You can parallelize the tasks and wait for all of them to finish before returning the call. For this, you want to use ExecutorCompletionService which is available in Java standard since 5.0
In short, you use your container's service locator to create an instance of ExecutorCompletionService
ExecutorCompletionService<List<MyResult>> queue = new ExecutorCompletionService<List<MyResult>>(executor);
// do this in a loop
queue.submit(aCallable);
//after looping
queue.take().get(); //take will block till all threads finish
If you do not want to wait then, you can process the jobs in the background without blocking the current thread but then you will need some mechanism to inform the client when the job has finished. That can be through JMS or if you have an ajax client then, it can poll for updates.
Quartz also has a job scheduling mechanism but, Java provides a standard way.
EDIT:
I might have misunderstood the question. If you do not want a faster response but rather you want to throttle the CPU, use this approach
You can make an inner class like this PollingThread where batches containing java.util.UUID for each job and the number of PollingThreads are defined in the outer class. This will keep going forever and can be tuned to keep your CPUs free to handle other requests
class PollingThread implements Runnable {
#SuppressWarnings("unchecked")
public void run(){
Thread.currentThread().setName("MyPollingThread");
while (!Thread.interrupted()) {
try {
synchronized (incomingList) {
if (incomingList.size() == 0) {
// incoming is empty, wait for some time
} else {
//clear the original
list = (LinkedHashSet<UUID>)
incomingList.clone();
incomingList.clear();
}
}
if (list != null && list.size() > 0) {
processJobs(list);
}
// Sleep for some time
try {
Thread.sleep(seconds * 1000);
} catch (InterruptedException e) {
//ignore
}
} catch (Throwable e) {
//ignore
}
}
}
}
Huge-db-operations are usually triggered at wee hours, where user traffic is pretty less. (Say something like 1 Am to 2 Am.. ) Once you find that out, you can simply schedule a job to run at that time. Quartz can come in handy here, with time based triggers. (Note: Manually triggering a job is also possible.)
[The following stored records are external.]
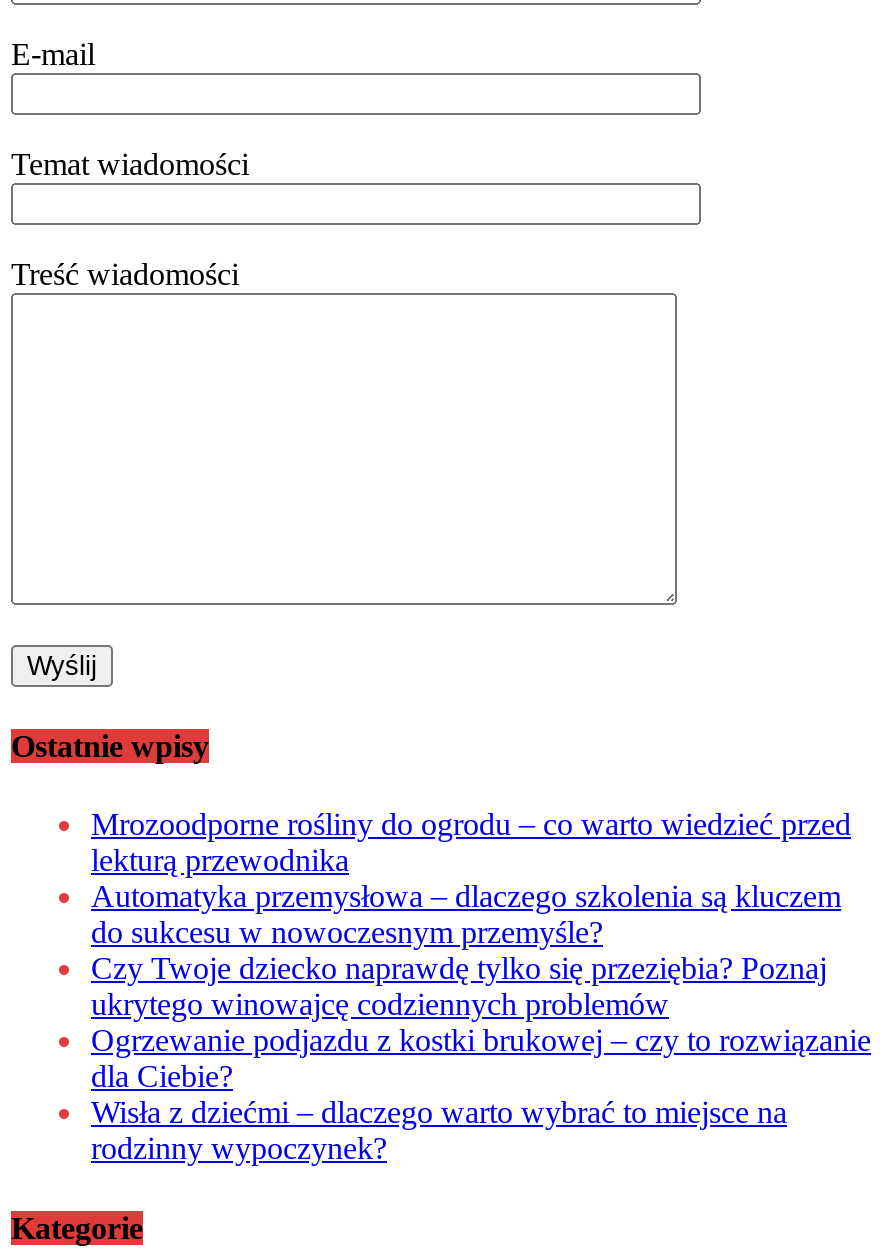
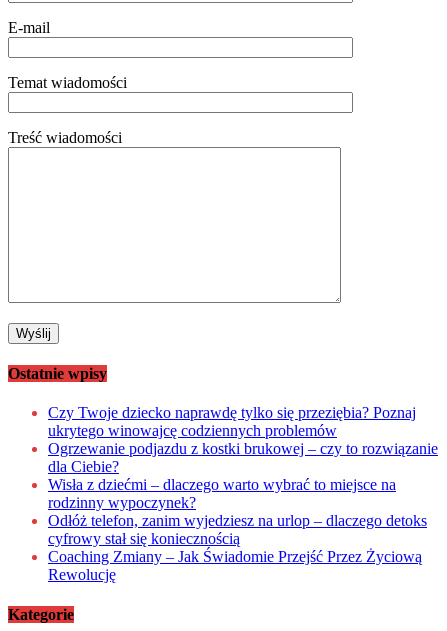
- Mrozoodporne rośliny do ogrodu – co warto wiedzieć przed
- lekturą przewodnika
- Automatyka przemysłowa – dlaczego szkolenia są kluczem
- do sukcesu w nowoczesnym przemyśle?

moved up: Czy Twoje dziecko naprawdę tylko się przeziębia? Poznaj | ukrytego winowajcę codziennych problemów | Ogrzewanie podjazdu z kostki brukowej – czy to rozwiązanie | dla Ciebie? | Wisła z dziećmi – dlaczego warto wybrać to miejsce na | rodzinny wypoczynek?

+ Odłóż telefon, zanim wyjedziesz na urlop – dlaczego detoks
+ cyfrowy stał się koniecznością
+ Coaching Zmiany – Jak Świadomie Przejść Przez Życiową
+ Rewolucję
The processed result could now be stored in different table(s). (I'll refer to it as result tables) Later when a user wants this result, the db operations would be against these result tables which have minimal records and hardly any joins would be involved.
instead of adding a completely new infrastructure in my web app just for this feature?
Quartz.jar is ~ 350 kb and adding this dependency shouldn't be a problem. Also note that there's no reason this need to be as a web-app. These few classes that do ETL could be placed in a standalone module.The request from the web-app needs to only fetch from the result tables
All these apart, if you already had a master-slave db model(discuss on that with your dba) then you could do the huge-db operations with the slave-db rather than the master, which normal users would be pointed to.